Difference listings
|---|

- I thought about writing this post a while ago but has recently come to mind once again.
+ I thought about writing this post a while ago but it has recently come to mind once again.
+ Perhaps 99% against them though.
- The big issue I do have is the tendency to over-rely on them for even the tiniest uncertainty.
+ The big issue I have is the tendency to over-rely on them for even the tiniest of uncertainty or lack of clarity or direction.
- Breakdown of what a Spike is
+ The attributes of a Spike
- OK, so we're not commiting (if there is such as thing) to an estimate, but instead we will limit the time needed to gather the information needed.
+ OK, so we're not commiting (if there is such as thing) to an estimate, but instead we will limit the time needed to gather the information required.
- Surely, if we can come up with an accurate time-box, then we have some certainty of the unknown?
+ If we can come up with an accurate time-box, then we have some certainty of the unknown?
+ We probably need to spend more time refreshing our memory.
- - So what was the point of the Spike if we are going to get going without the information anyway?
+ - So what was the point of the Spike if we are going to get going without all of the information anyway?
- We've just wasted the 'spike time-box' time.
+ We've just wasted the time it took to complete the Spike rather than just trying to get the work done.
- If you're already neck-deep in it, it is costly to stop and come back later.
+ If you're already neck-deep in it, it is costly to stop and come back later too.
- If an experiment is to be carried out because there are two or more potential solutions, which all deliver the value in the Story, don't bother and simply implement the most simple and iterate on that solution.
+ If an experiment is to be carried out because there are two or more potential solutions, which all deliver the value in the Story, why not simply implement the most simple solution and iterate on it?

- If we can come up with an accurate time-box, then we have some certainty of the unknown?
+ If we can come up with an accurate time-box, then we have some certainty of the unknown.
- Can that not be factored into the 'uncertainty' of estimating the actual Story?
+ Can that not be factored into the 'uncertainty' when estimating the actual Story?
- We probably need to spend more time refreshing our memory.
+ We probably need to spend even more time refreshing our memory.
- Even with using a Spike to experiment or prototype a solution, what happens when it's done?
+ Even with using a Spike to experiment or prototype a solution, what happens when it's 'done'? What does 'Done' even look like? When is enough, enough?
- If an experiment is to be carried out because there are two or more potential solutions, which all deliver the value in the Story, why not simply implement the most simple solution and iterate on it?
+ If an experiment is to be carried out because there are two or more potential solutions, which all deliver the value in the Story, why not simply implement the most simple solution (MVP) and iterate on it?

|---|

Only the lines from the one with "is enough, enough?" through the final line above belong in the answer, each reproduced word for word.

+ Even with using a Spike to experiment or prototype a solution, what happens when it's 'done'? What does 'Done' even look like? When is enough, enough?
- If an experiment is to be carried out because there are two or more potential solutions, which all deliver the value in the Story, why not simply implement the most simple solution and iterate on it?
+ If an experiment is to be carried out because there are two or more potential solutions, which all deliver the value in the Story, why not simply implement the most simple solution (MVP) and iterate on it?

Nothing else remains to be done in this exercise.